In this digital age, everyone leaves a trail when they go online. Our habits, whether they're related to travel or entertainment, are recorded by the increasing number of devices that we use daily. This is what we call: Big Data. Ernst and Young refer to it as: “Big Data refers to the dynamic, large and disparate volumes of data being created by people, tools, and machines. It requires new, innovative, and scalable technology to collect, host, and analytically process the vast amount of data gathered in order to derive real-time business insights that relate to consumers, risk, profit, performance, productivity management, and enhanced shareholder value.” And while there is no one definition of Big Data, there are certain elements that are consistent across the different definitions. We call these The 5 V’s of Big Data.
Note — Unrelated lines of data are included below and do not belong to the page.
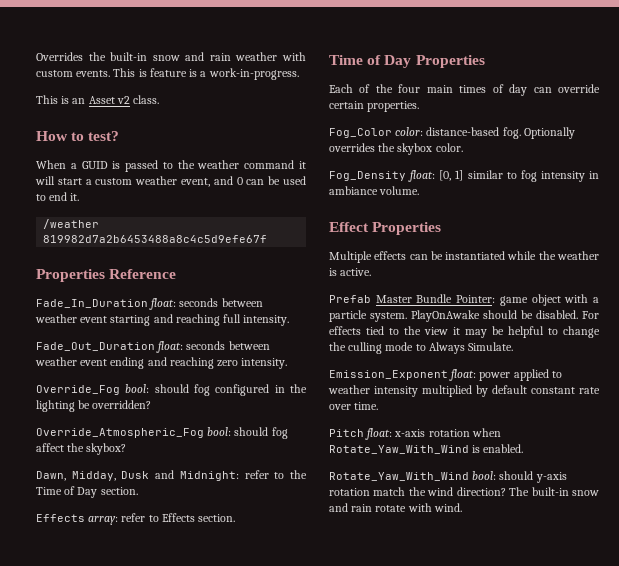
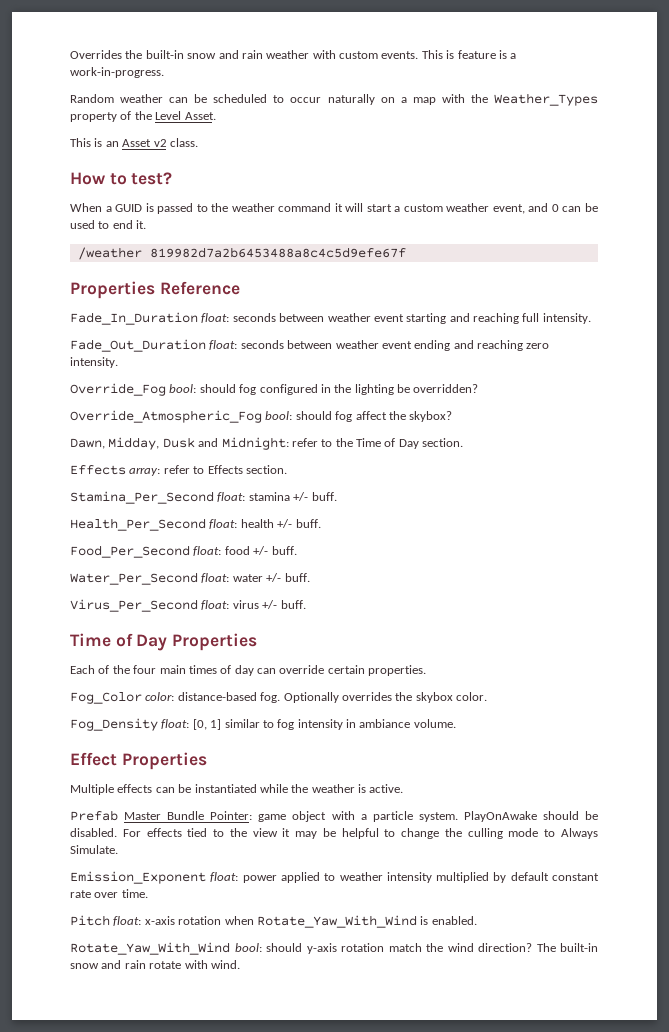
(299, 74) none -> [70,93,598,106] [70,111,216,122] // Random weather can be scheduled to occur naturally on a map with the Weather_Types property of the Level Asset.
(236, 518) none -> [70,491,337,504] [70,518,321,531] [70,545,297,558] [70,572,310,585] [70,599,306,612] // Stamina_Per_Second float: stamina +/- buff. // Health_Per_Second float: health +/- buff. // Food_Per_Second float: food +/- buff. // Water_Per_Second float: water +/- buff. // Virus_Per_Second float: virus +/- buff.

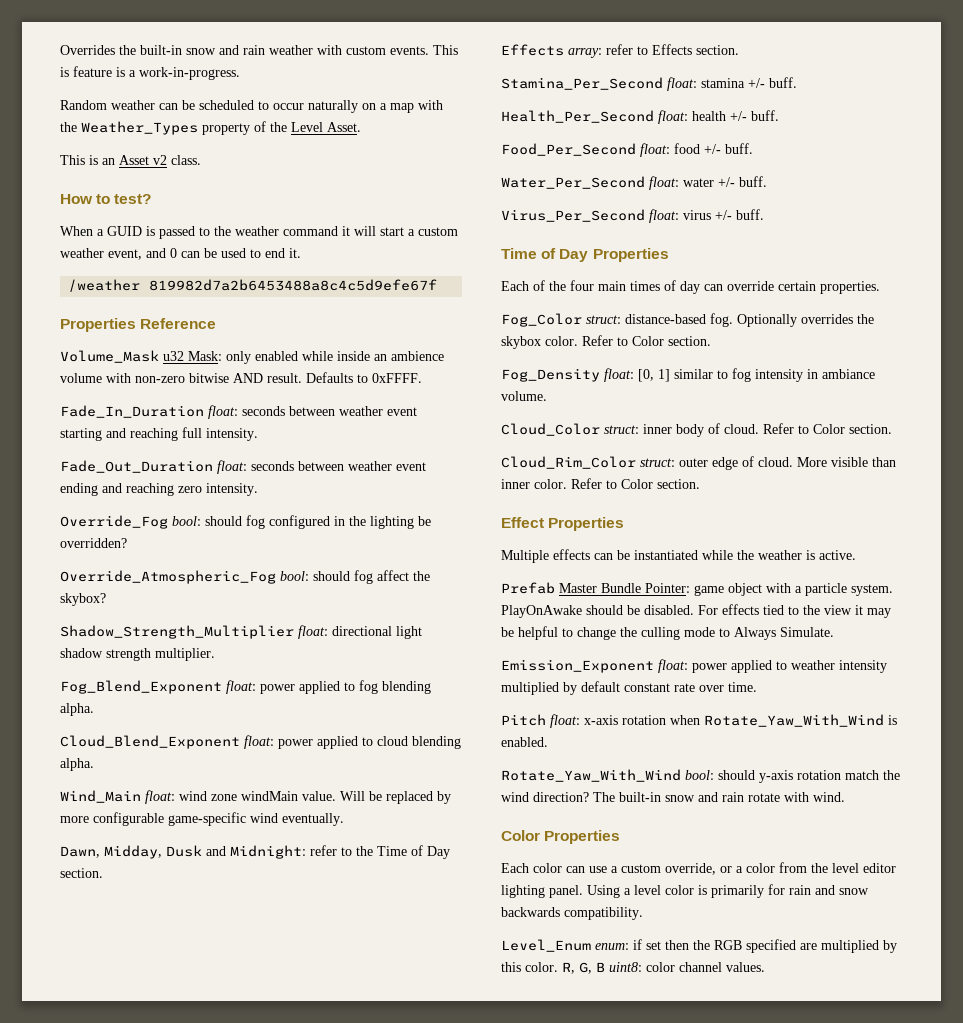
(240, 288) none -> [60,350,444,364] [60,372,422,383] // Volume_Mask u32 Mask: only enabled while inside an ambience volume with non-zero bitwise AND result. Defaults to 0xFFFF.
(453, 416) none -> [60,625,422,639] [60,648,215,661] [60,680,431,694] [60,703,94,716] [60,735,461,749] [60,758,94,771] [60,790,451,804] [60,812,344,826] // Shadow_Strength_Multiplier float: directional light shadow strength multiplier. // Fog_Blend_Exponent float: power applied to fog blending alpha. // Cloud_Blend_Exponent float: power applied to cloud blending alpha. // Wind_Main float: wind zone windMain value. Will be replaced by more configurable game-specific wind eventually.
[145,692,175,701] color: -> [586,315,621,324] struct:
(487, 696) none -> [582,335,711,346] Refer to Color section.
(456, 723) none -> [501,423,892,437] [501,456,896,470] [501,478,700,489] // Cloud_Color struct: inner body of cloud. Refer to Color section. // Cloud_Rim_Color struct: outer edge of cloud. More visible than inner color. Refer to Color section.
(240, 964) none -> [501,830,621,844] [501,862,896,875] [501,884,869,898] [501,907,643,920] [501,939,897,953] [501,962,765,974] // Color Properties // Each color can use a custom override, or a color from the level editor lighting panel. Using a level color is primarily for rain and snow backwards compatibility. // Level_Enum enum: if set then the RGB specified are multiplied by this color. R, G, B uint8: color channel values.

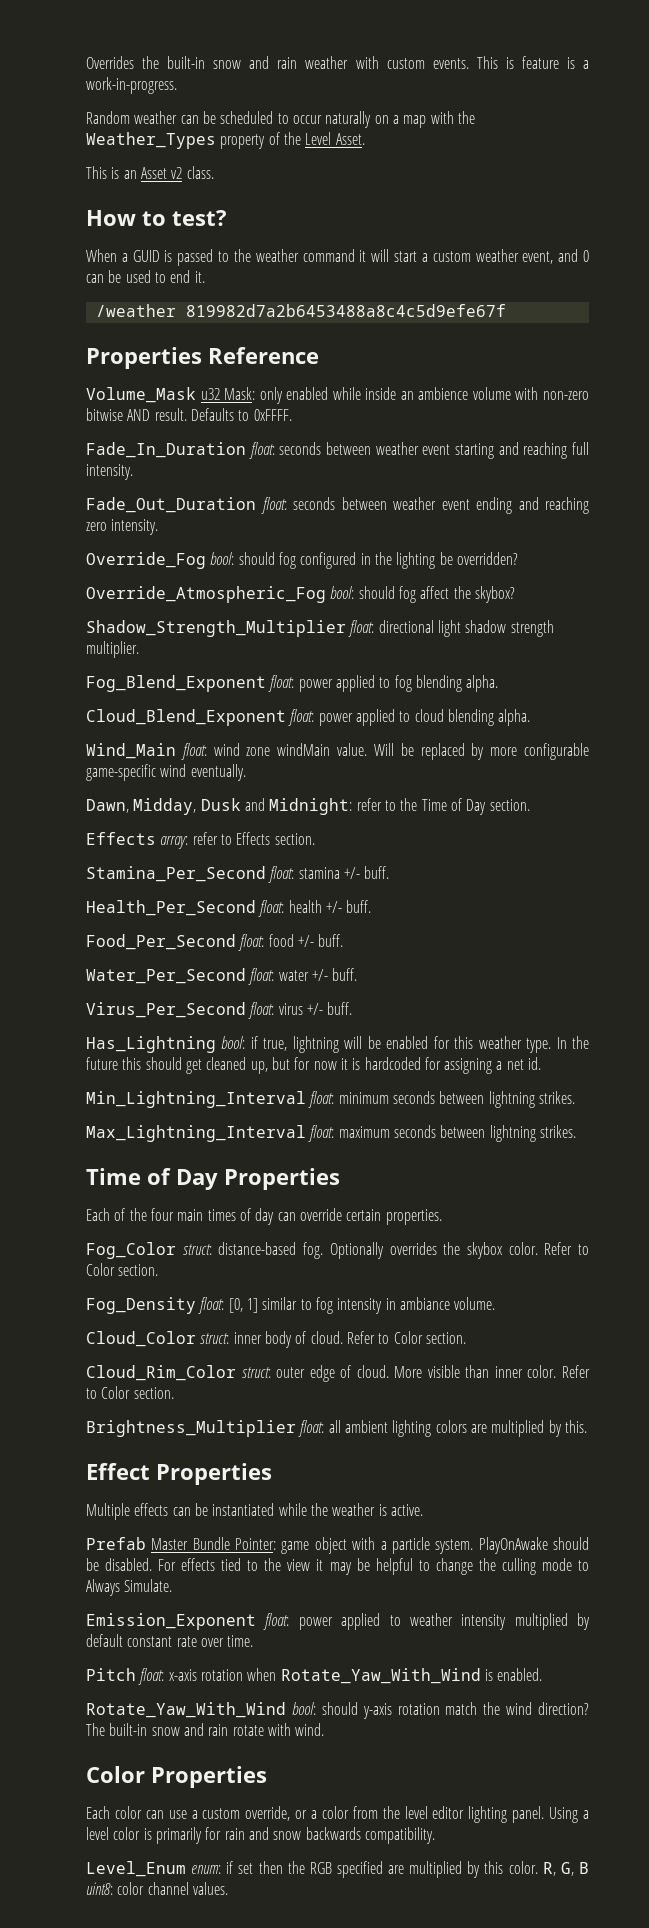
(764, 214) none -> [86,1036,589,1053] [86,1057,542,1074] [86,1091,575,1108] [86,1125,576,1142] // Has_Lightning bool: if true, lightning will be enabled for this weather type. In the future this should get cleaned up, but for now it is hardcoded for assigning a net id. // Min_Lightning_Interval float: minimum seconds between lightning strikes. // Max_Lightning_Interval float: maximum seconds between lightning strikes.
(700, 484) none -> [86,1420,587,1437] // Brightness_Multiplier float: all ambient lighting colors are multiplied by this.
Velocity, Volume, Variety, Veracity, and Value.
Velocity is a measure of how quickly data accumulates.
Data is being generated continuously and endlessly! Information can be processed quickly with the help of near or real-time streaming, local, and cloud-based technologies.
Volume is the scale of the data.
Things that help increase volume include data sources, higher-resolution sensors, and scalable infrastructure.
Variety is the diversity of the data.
Structured data is stored in relational databases (like a spreadsheet), while unstructured data is not organized in a pre-defined way, such as Tweets, blog posts, pictures, numbers, and video. Variety reflects the different sources of data, from machines, people, and processes, both internal and external to organizations.
Drivers include mobile technologies, social media, wearable technologies, geographic information systems, and video, among other things.
Veracity is the quality and origin of data, and its adherence to facts and accuracy.
Attributes of a product include consistency, completeness, integrity, and ambiguity, while its drivers are cost and the need for traceability. With so much data available, it is no wonder the debate rages on about the accuracy of information in the digital age.
Value is the ability and need to turn data into useable information.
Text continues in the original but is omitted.